** Opening Input material block **

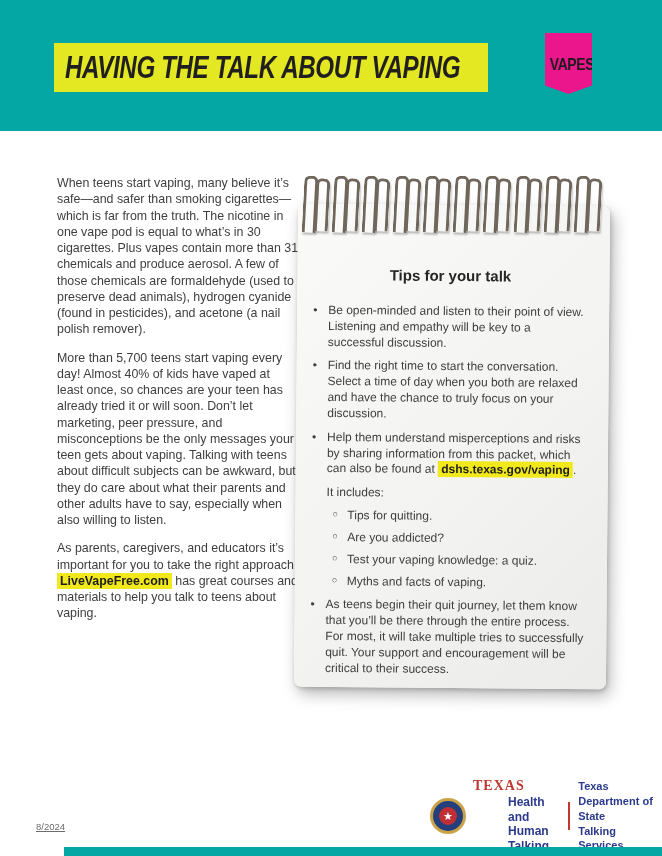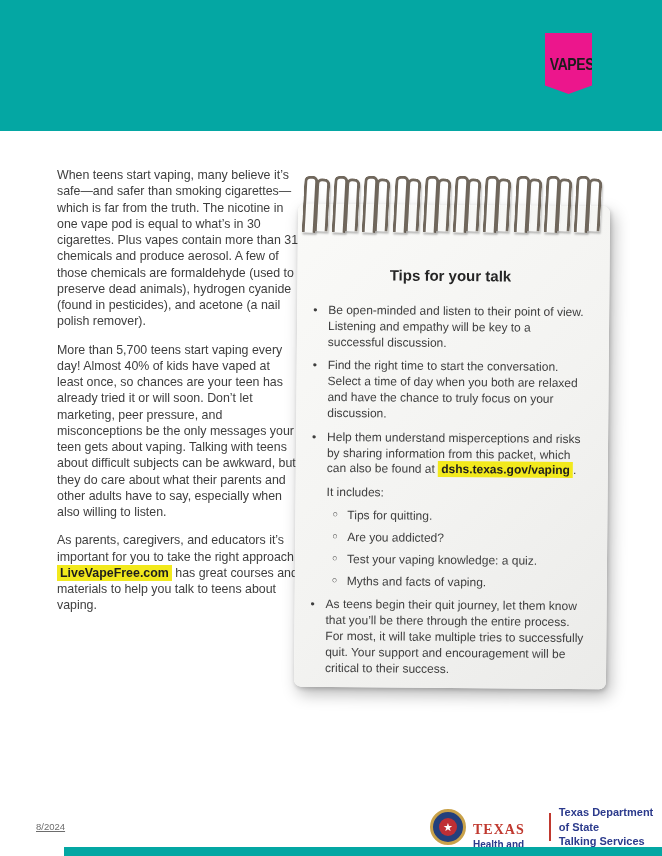"HAVING THE TALK ABOUT VAPING" div.title-bar { html: none -> <div> <span>HAVING THE TALK ABOUT VAPING</span> </div> }
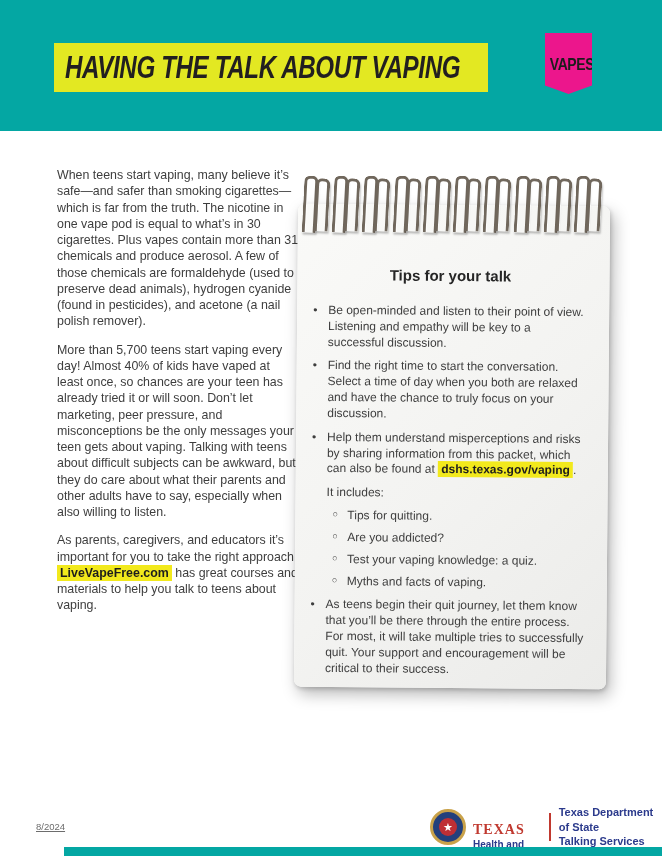"When teens start vaping, many" .article p { margin: 0 0 12px 0 -> 8px 0 12px 0 }
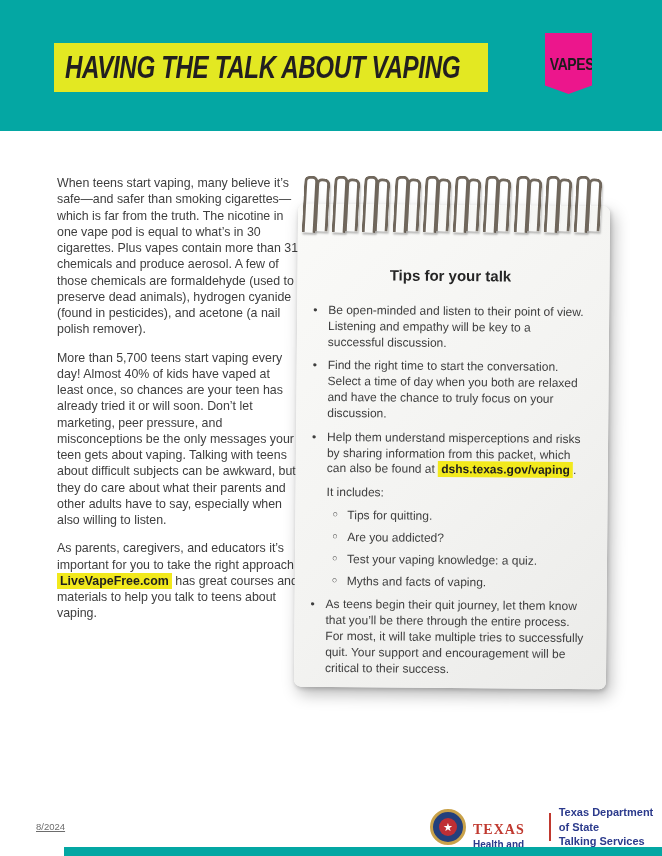"TEXAS" .texas-word { margin-top: 44px -> none }
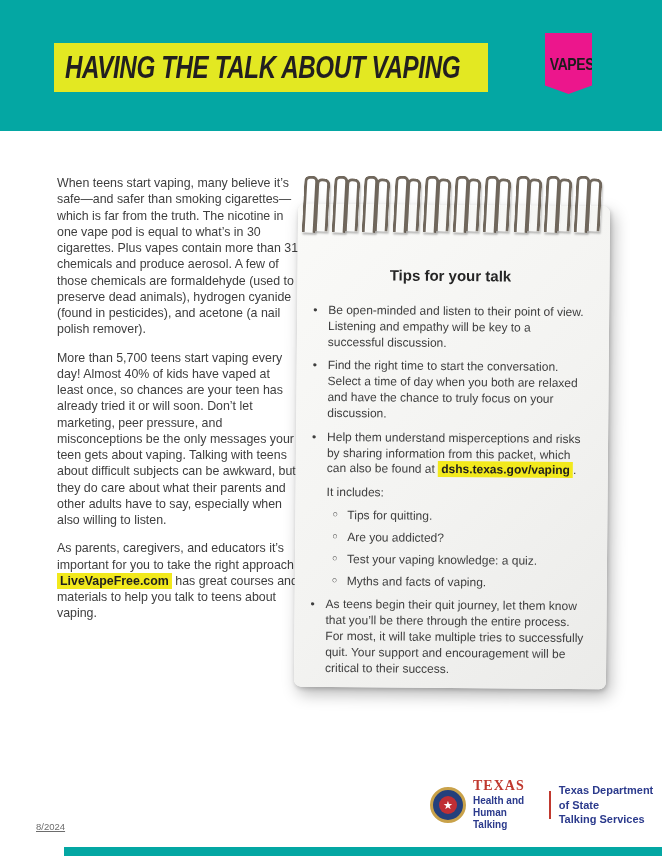"Health and Human" .hhs-lines { font-size: 10px -> 12px; margin-left: none -> 35px }
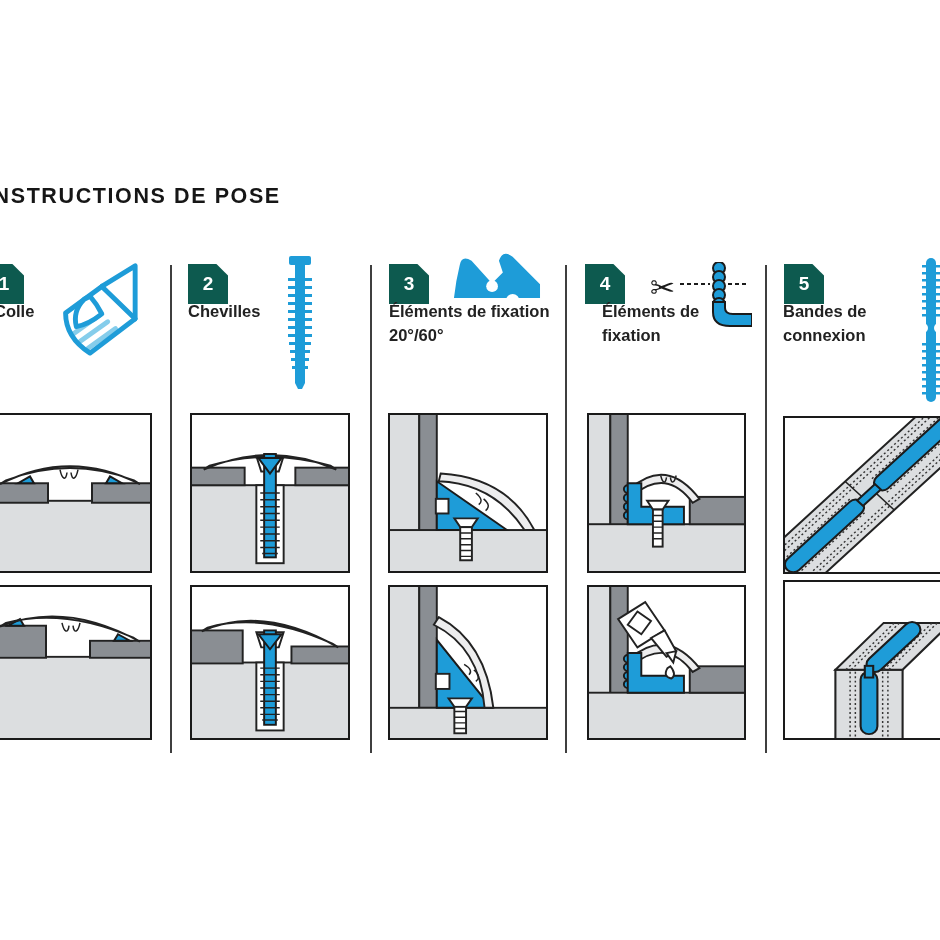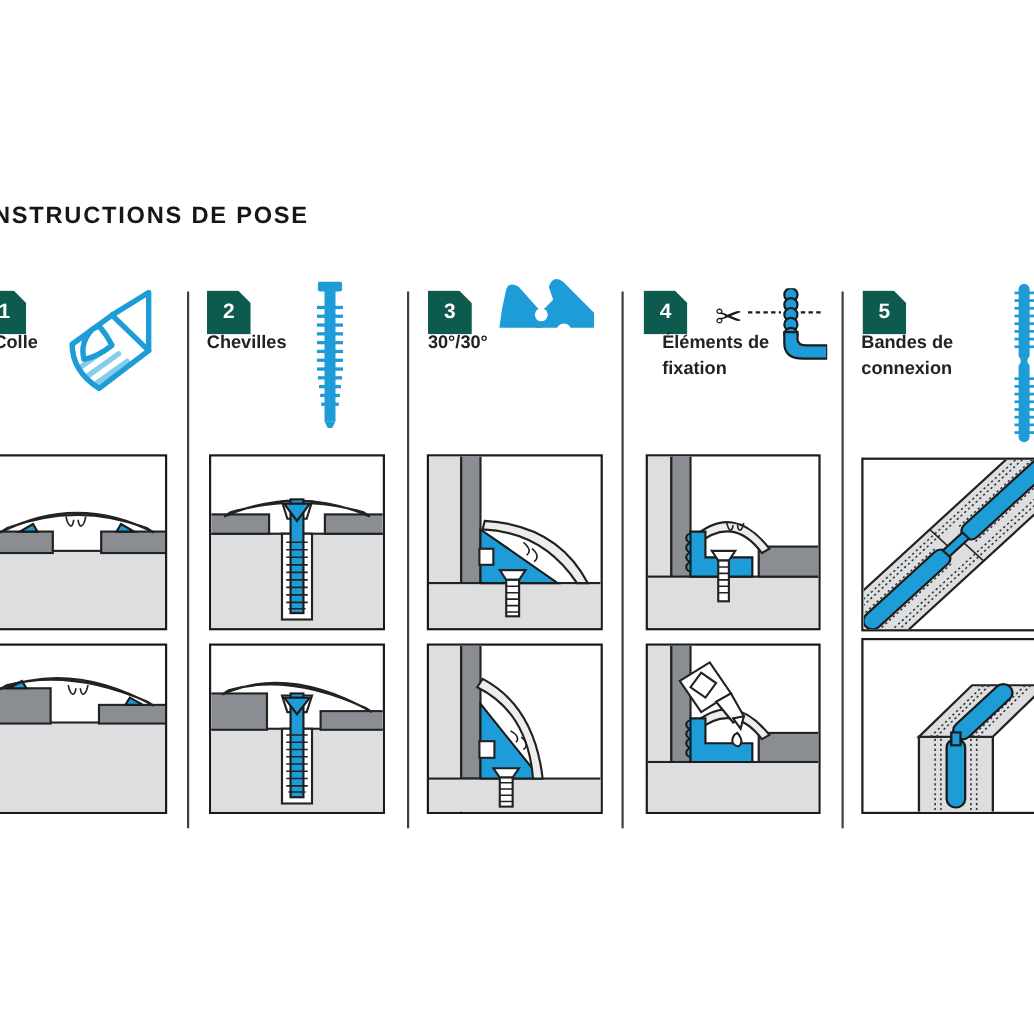"Éléments de fixation" span { html: none -> <span>Éléments de fixation</span> }
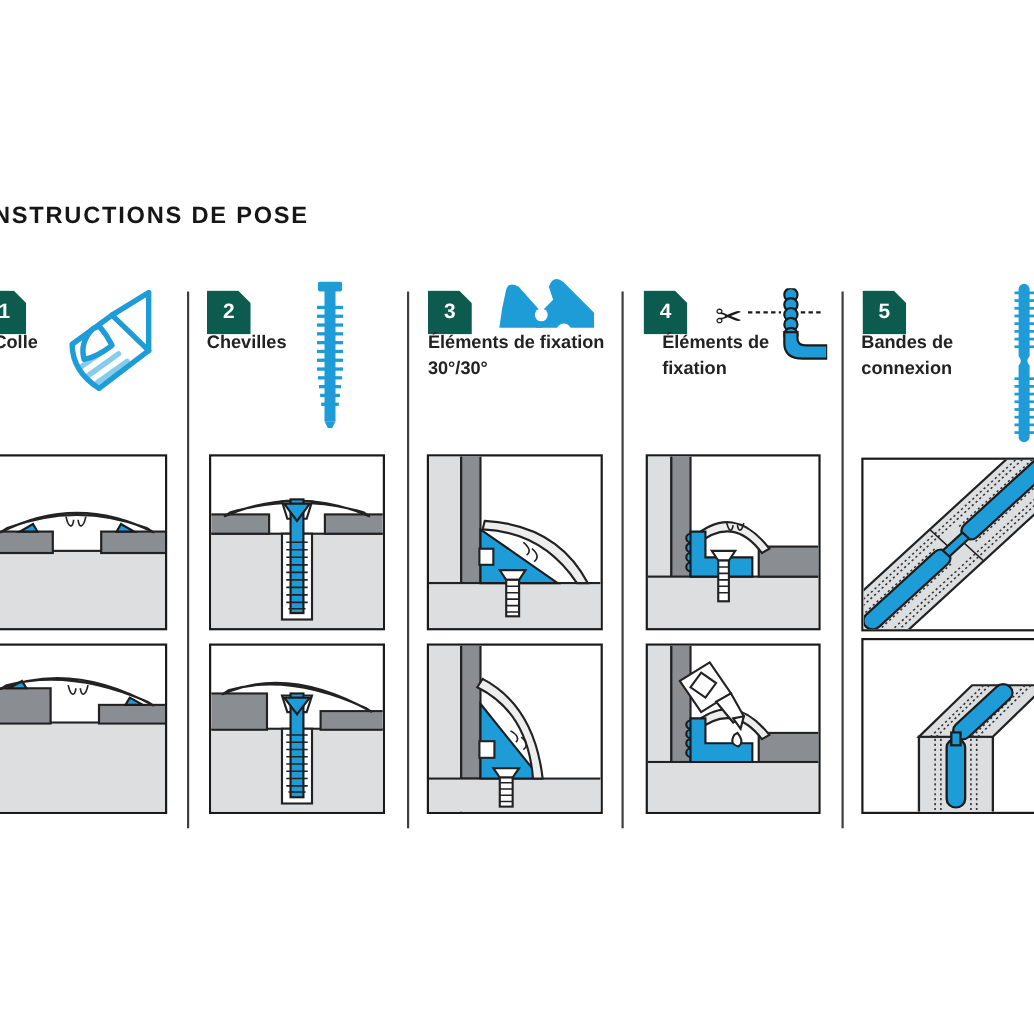"30°/30°" span { text: 30°/30 -> 20°/60 }
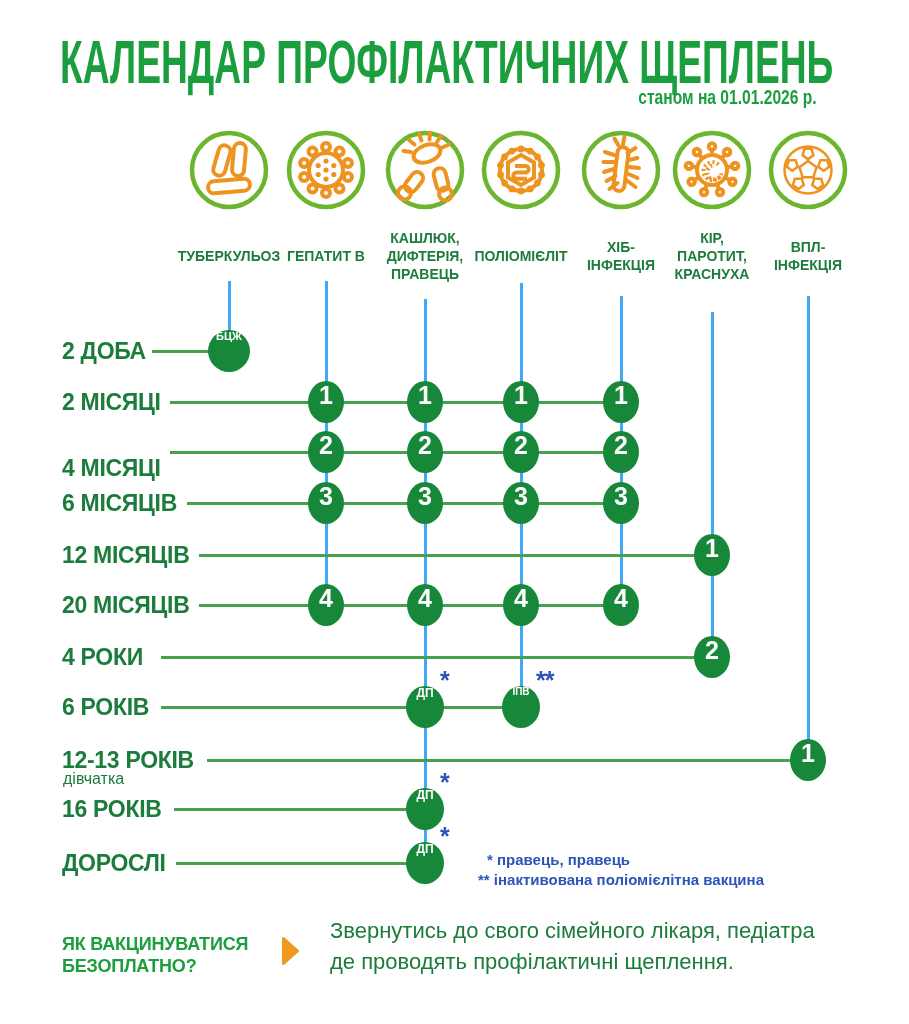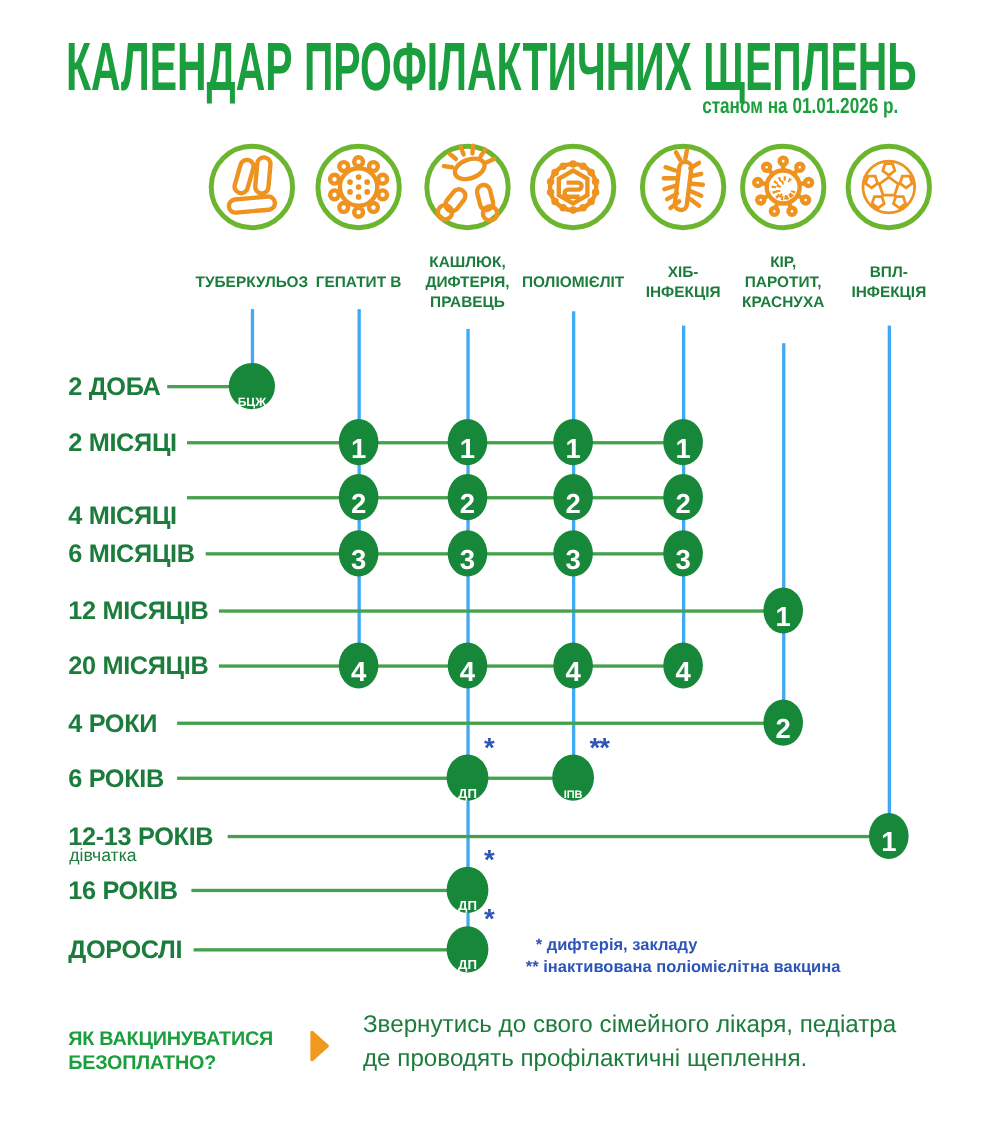"БЦЖ" .node { align-items: flex-end -> flex-start }
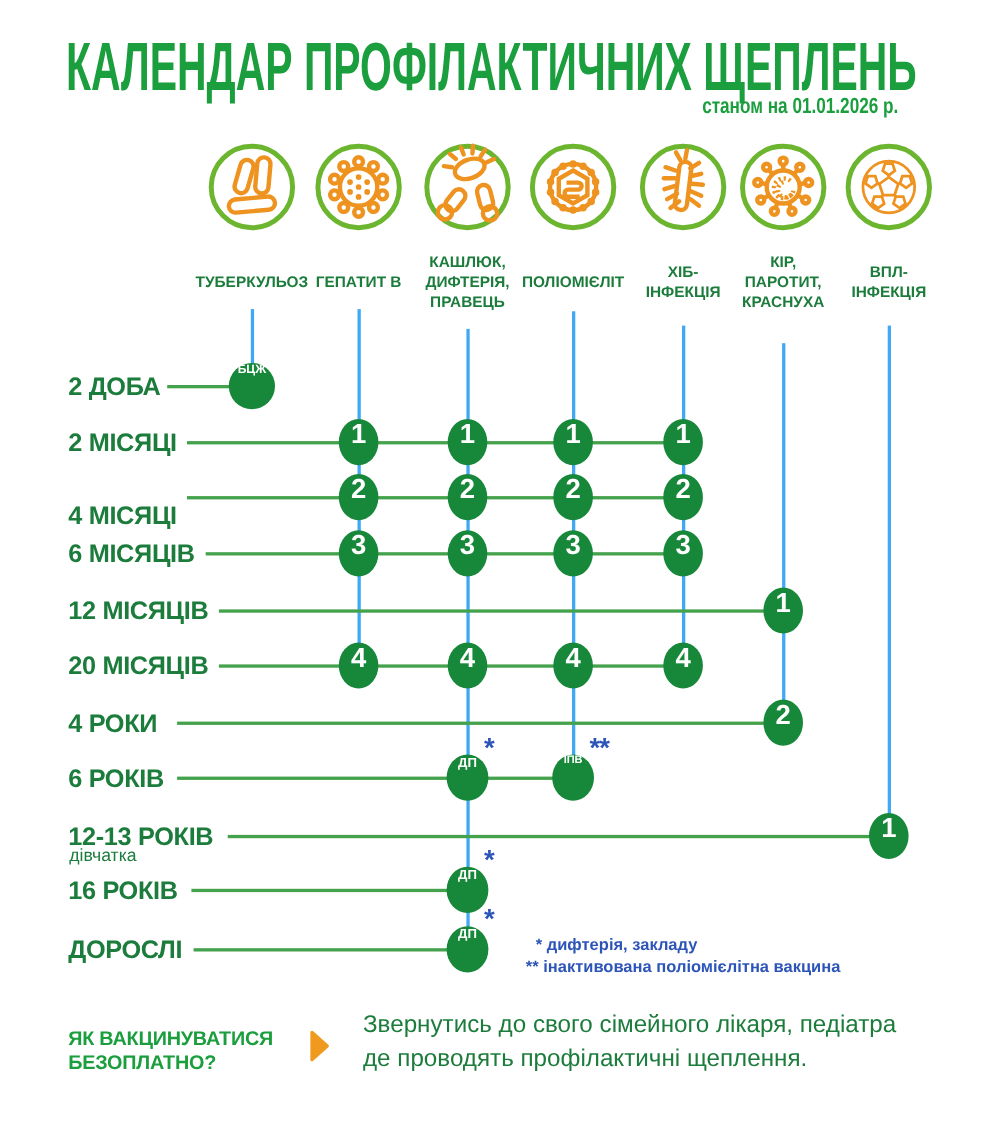"* дифтерія, закладу" div.footnote { text: дифтерія, закладу -> правець, правець }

** Closing Input material block **

▸ **Exercise details**
Each line from the one that contains "font-size: 10px ->" down to the one that contains "align-items: flex-end ->" is to be returned exactly as it stands above, both ends included, with pictures removed.

▸ **Expected answer**
"Health and Human" .hhs-lines { font-size: 10px -> 12px; margin-left: none -> 35px }
"Éléments de fixation" span { html: none -> <span>Éléments de fixation</span> }
"30°/30°" span { text: 30°/30 -> 20°/60 }
"БЦЖ" .node { align-items: flex-end -> flex-start }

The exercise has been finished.